WORK INSTRUCTIONS: Return the opening lines of the material, word for word. End with the line that contains "-10,7 +10,7 @@".

** Opening AVAILABLE DATA block **

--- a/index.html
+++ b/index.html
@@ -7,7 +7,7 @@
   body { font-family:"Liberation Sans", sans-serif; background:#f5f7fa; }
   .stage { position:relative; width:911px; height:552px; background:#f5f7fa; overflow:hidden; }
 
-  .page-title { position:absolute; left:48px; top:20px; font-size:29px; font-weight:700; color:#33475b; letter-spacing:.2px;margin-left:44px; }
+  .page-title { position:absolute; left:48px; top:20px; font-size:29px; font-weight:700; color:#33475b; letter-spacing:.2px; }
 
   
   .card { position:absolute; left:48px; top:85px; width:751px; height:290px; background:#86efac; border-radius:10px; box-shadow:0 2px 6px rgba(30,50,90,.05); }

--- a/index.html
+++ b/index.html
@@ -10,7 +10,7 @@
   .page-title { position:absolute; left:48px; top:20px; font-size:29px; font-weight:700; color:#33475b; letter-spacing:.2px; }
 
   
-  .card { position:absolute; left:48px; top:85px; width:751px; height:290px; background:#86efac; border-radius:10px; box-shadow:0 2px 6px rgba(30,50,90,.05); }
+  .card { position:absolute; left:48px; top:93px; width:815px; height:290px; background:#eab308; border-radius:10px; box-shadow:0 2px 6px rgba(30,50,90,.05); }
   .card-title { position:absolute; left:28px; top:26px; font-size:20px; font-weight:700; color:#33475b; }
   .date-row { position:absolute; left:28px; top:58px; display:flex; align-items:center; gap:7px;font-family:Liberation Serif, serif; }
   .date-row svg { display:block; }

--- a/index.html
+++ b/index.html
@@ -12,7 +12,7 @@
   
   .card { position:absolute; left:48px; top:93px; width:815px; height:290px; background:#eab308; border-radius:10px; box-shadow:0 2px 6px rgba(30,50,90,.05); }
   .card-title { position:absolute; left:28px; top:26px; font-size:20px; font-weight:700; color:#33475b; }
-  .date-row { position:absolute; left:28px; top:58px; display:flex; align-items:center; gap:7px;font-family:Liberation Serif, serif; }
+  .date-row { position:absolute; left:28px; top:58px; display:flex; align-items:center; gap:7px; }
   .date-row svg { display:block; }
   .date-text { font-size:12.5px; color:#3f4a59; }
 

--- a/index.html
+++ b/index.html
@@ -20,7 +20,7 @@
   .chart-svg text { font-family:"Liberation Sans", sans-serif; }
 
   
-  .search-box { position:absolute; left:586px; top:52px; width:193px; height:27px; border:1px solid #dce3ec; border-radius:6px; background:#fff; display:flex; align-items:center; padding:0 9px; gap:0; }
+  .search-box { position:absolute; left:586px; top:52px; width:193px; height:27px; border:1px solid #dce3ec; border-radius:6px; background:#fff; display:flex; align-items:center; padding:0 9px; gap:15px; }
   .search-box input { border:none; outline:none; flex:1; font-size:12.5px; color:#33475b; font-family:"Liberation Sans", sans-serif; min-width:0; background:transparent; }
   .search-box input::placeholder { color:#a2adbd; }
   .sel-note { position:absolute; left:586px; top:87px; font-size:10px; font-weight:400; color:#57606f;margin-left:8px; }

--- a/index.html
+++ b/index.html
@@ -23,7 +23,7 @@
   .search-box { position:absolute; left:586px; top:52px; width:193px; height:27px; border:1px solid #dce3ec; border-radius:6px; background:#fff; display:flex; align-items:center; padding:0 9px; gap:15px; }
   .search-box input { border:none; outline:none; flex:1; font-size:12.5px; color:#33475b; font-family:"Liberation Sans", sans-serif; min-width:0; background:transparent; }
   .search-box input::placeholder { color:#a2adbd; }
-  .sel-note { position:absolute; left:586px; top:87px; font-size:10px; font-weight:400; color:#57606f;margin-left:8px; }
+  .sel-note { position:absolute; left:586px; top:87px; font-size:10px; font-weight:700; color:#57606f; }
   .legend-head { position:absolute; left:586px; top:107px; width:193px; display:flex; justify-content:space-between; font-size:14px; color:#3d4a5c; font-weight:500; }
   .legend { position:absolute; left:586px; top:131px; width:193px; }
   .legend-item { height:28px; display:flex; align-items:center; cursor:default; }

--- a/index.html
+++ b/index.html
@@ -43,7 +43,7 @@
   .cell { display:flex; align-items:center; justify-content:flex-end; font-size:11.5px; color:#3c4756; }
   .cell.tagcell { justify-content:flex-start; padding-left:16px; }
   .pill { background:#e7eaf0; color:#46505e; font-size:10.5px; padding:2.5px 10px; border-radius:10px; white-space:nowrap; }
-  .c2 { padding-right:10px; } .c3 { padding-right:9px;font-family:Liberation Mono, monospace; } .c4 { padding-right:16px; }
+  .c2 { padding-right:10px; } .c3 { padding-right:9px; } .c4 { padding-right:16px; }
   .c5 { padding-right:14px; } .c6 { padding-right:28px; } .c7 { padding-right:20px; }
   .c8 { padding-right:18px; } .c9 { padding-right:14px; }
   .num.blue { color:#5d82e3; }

** Closing AVAILABLE DATA block **

ANSWER FOR THIS EXERCISE:
--- a/index.html
+++ b/index.html
@@ -7,7 +7,7 @@
   body { font-family:"Liberation Sans", sans-serif; background:#f5f7fa; }
   .stage { position:relative; width:911px; height:552px; background:#f5f7fa; overflow:hidden; }
 
-  .page-title { position:absolute; left:48px; top:20px; font-size:29px; font-weight:700; color:#33475b; letter-spacing:.2px;margin-left:44px; }
+  .page-title { position:absolute; left:48px; top:20px; font-size:29px; font-weight:700; color:#33475b; letter-spacing:.2px; }
 
   
   .card { position:absolute; left:48px; top:85px; width:751px; height:290px; background:#86efac; border-radius:10px; box-shadow:0 2px 6px rgba(30,50,90,.05); }

--- a/index.html
+++ b/index.html
@@ -10,7 +10,7 @@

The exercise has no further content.